We presented a practical SSS estimation method using the HF radar and showed that the HF radar is appropriate for performing coastal salinity observations. First, we analyzed the relationships among the received power of the 24.5 MHz HF radar, electric conductivity, and wave spectrum and estimated SSS based on previously published methods. We showed the behavior of the river plume in the bay through the radar-estimated salinity distribution, and the results were consistent with the surface current velocity and previous research. Finally, we showed the applicability of this method at different operating frequencies and for a compact-array radar, which differs from the phased-array radar used in this study.

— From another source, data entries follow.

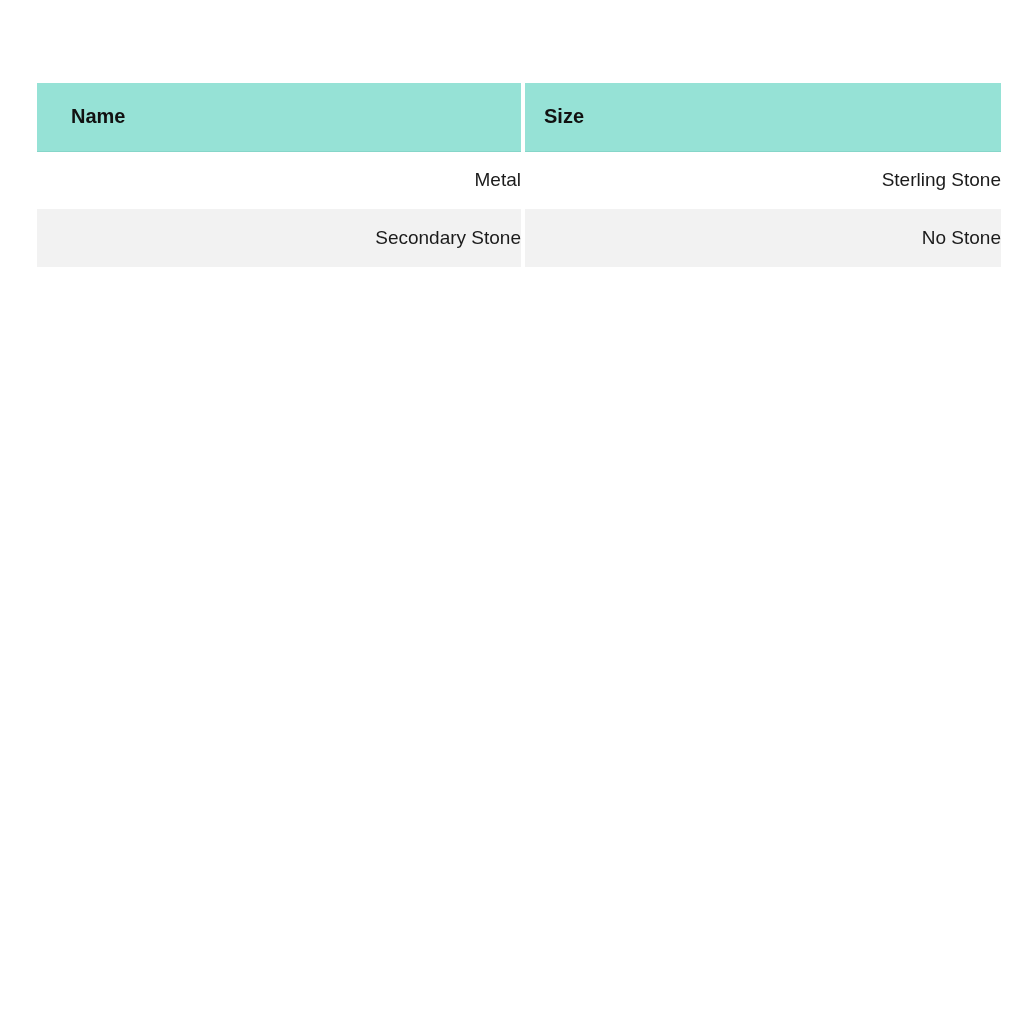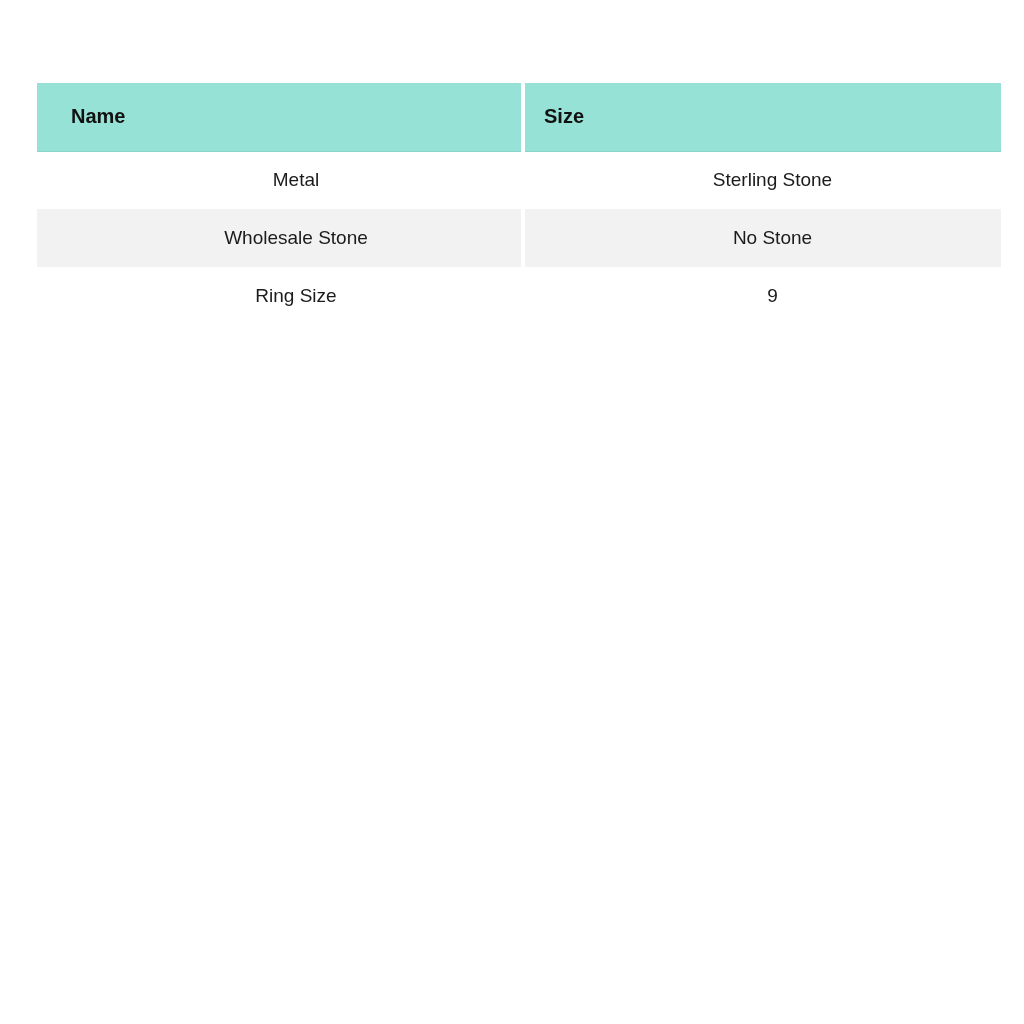"Metal" table.attributes-table td { text-align: center -> right }
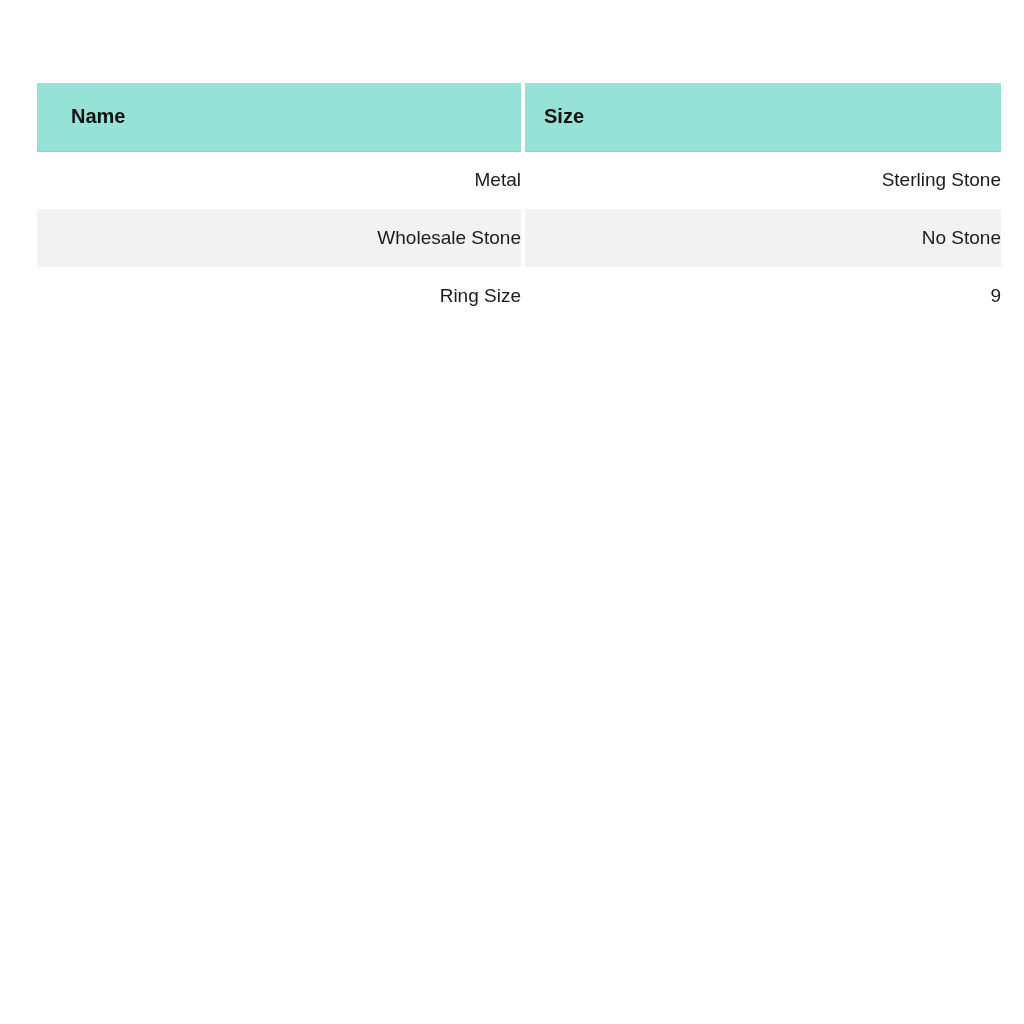"Wholesale Stone" td { text: Wholesale -> Secondary }
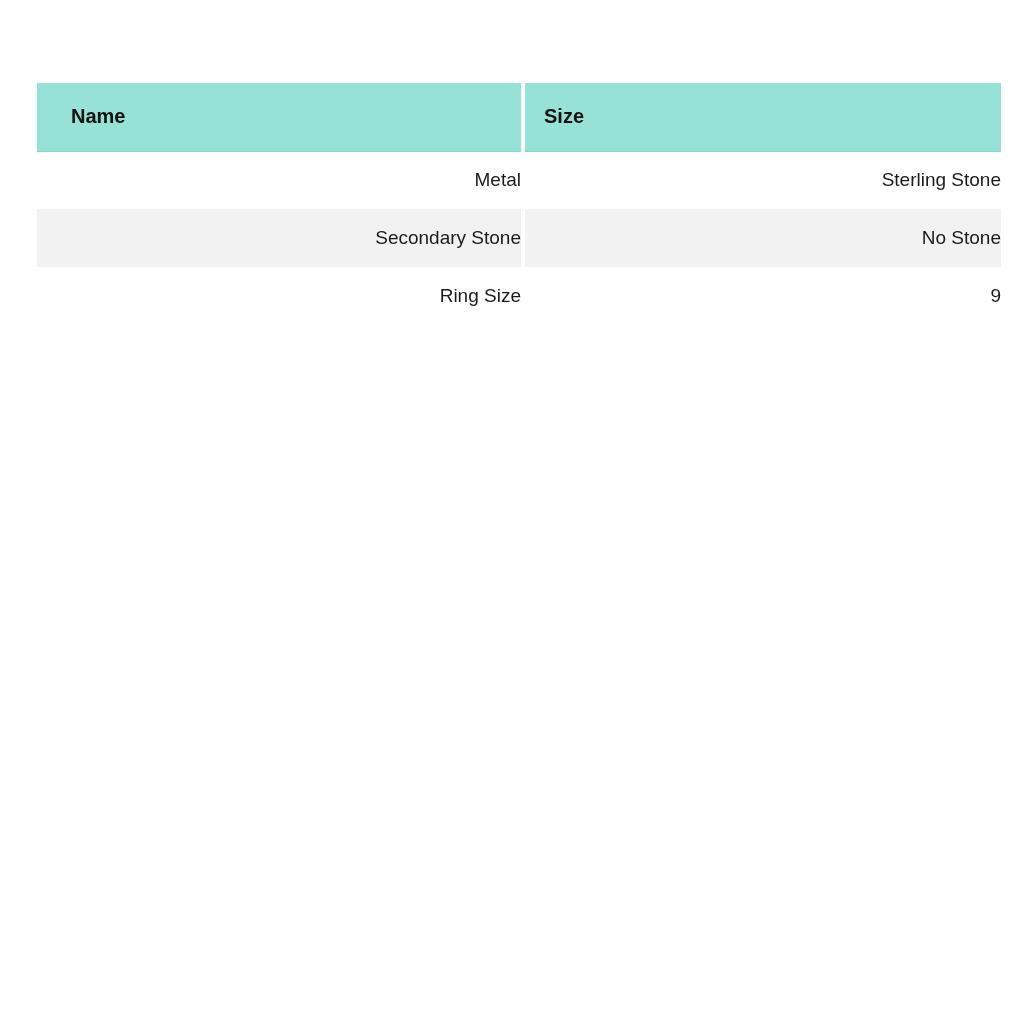"Ring Size" tr { html: <tr> <td>Ring Size</td> <td>9</td> </tr> -> none }
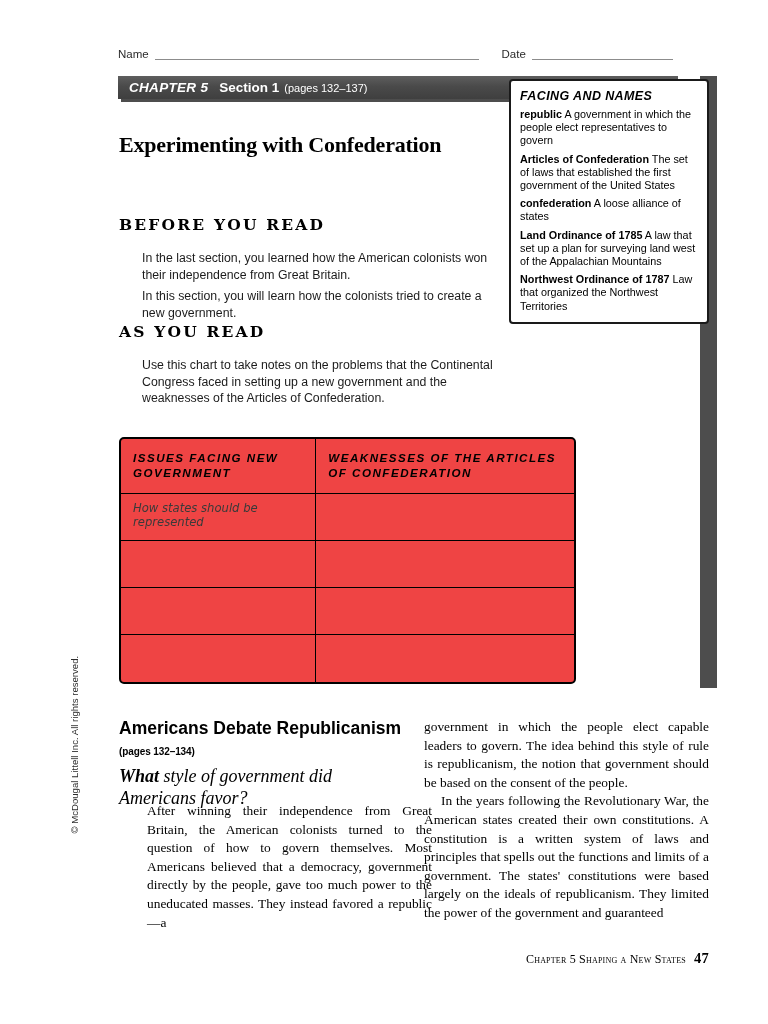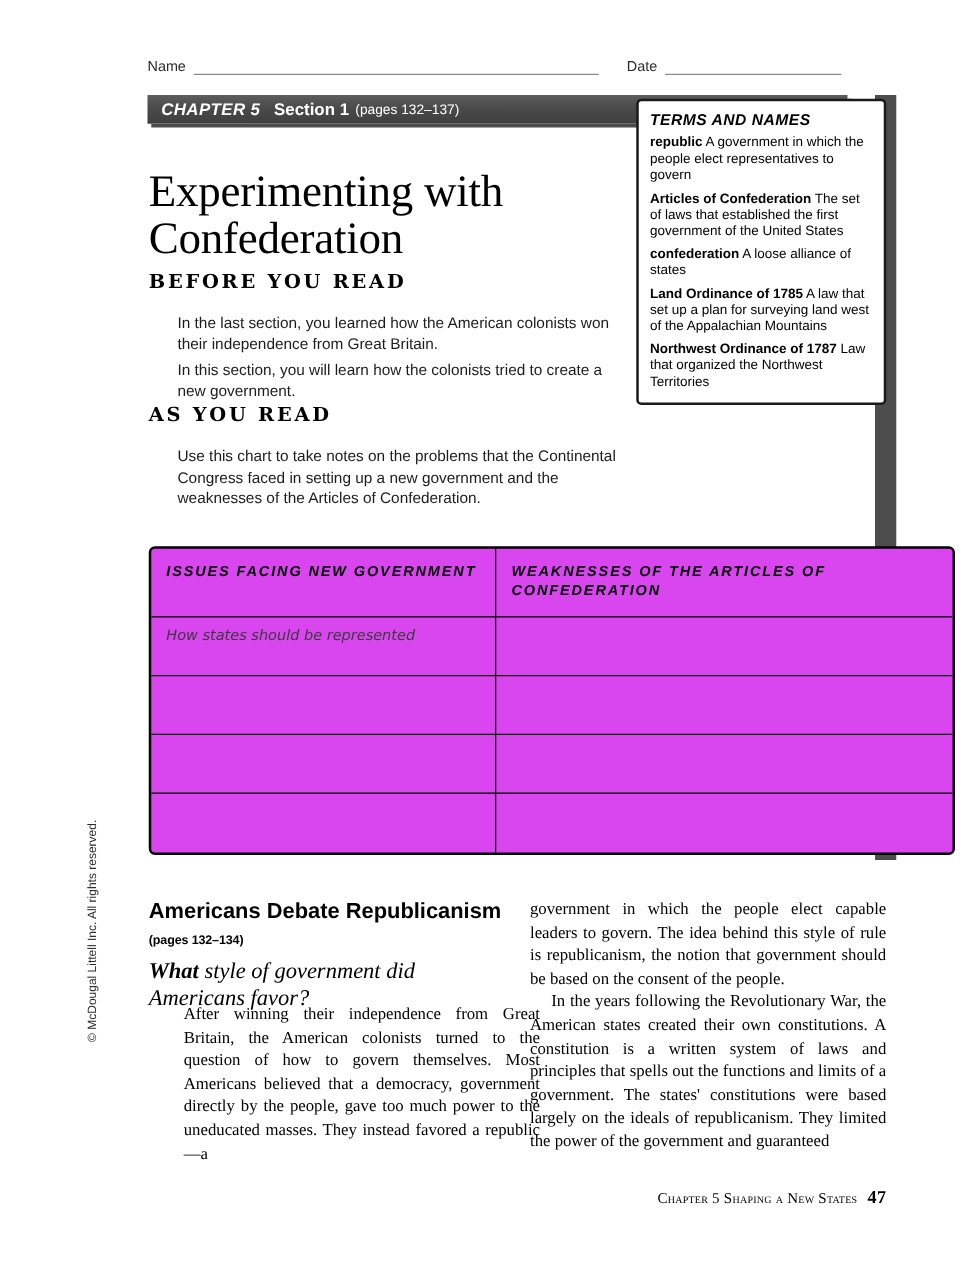"TERMS AND NAMES" div.terms-title { text: TERMS -> FACING }
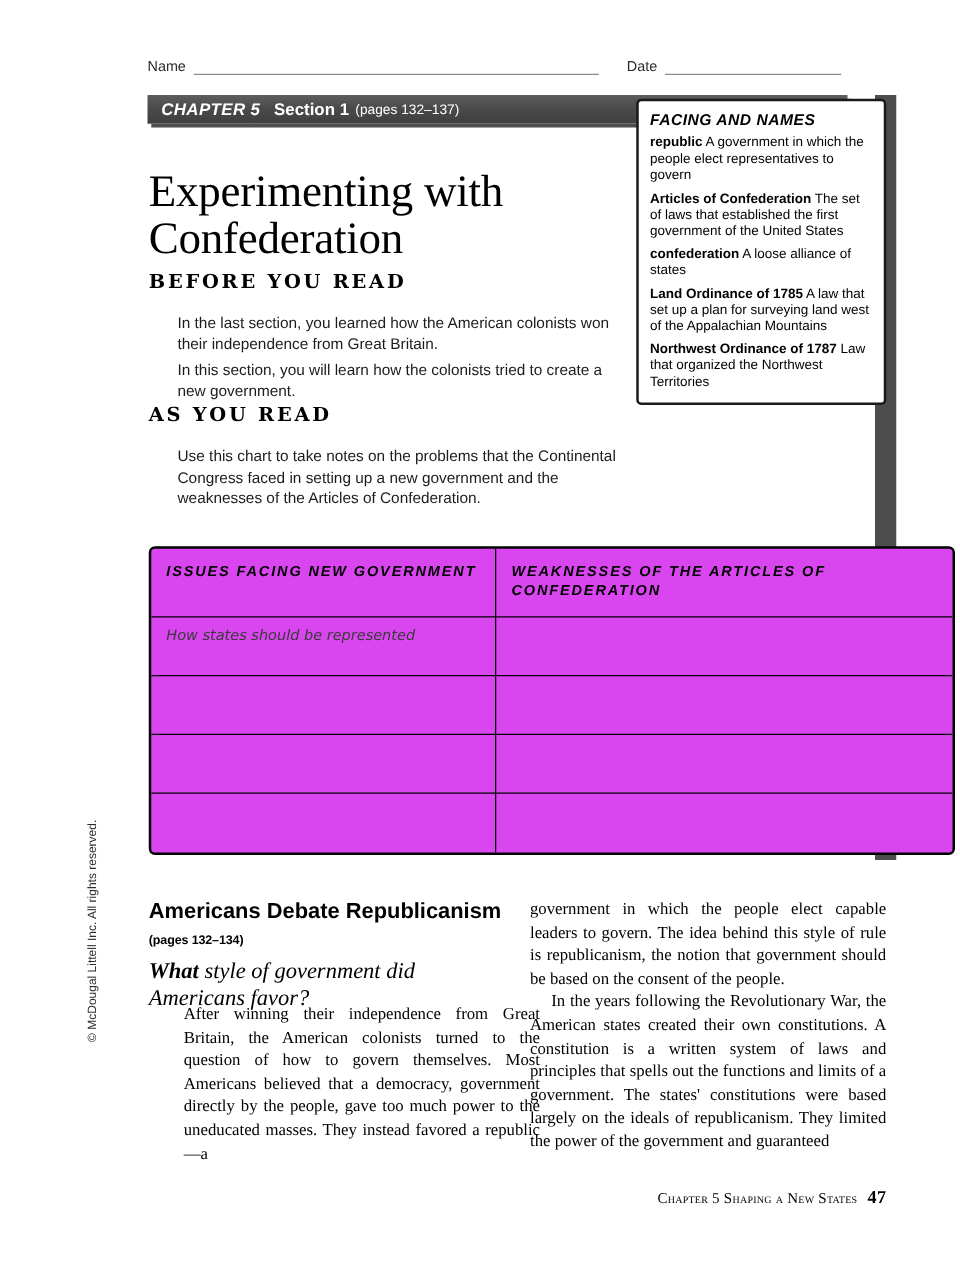"Experimenting with Confederation" .main-title { font-size: 36px -> 22px; font-weight: normal -> bold }
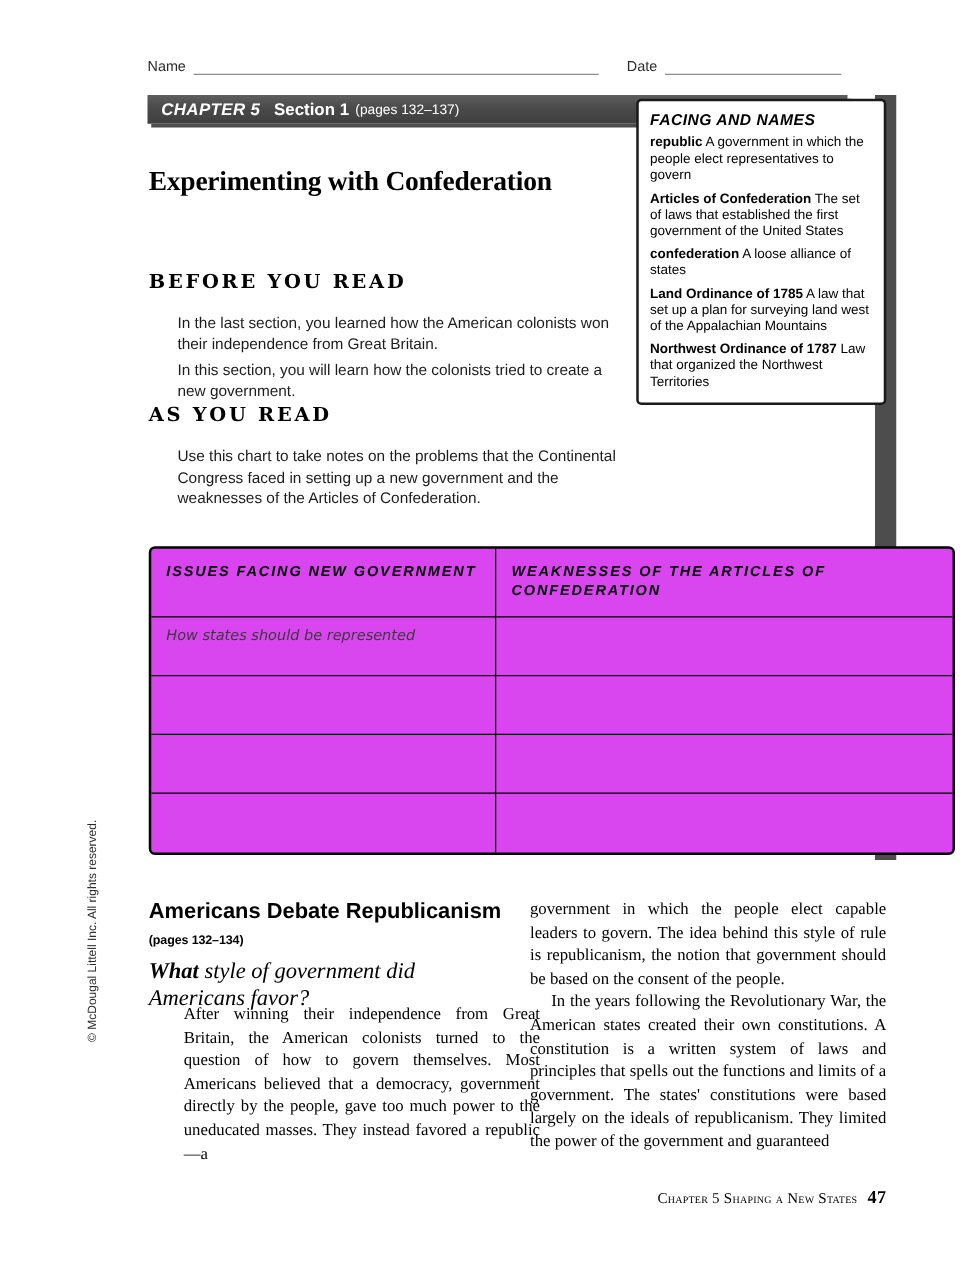"ISSUES FACING NEW GOVERNMENT" .notes-table { background: #d946ef -> #ef4444; width: 645px -> 457px }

The HF radar has a notably higher temporal and spatial resolution than other remote sensing tools, such as satellite observations. Quantitative observations of fresh river plumes based on SSS and sea surface velocity using HF radars can provide a better understanding of the physical and environmental phenomena in coastal ecosystems that are greatly affected by the flow structure and ecosystem of river water.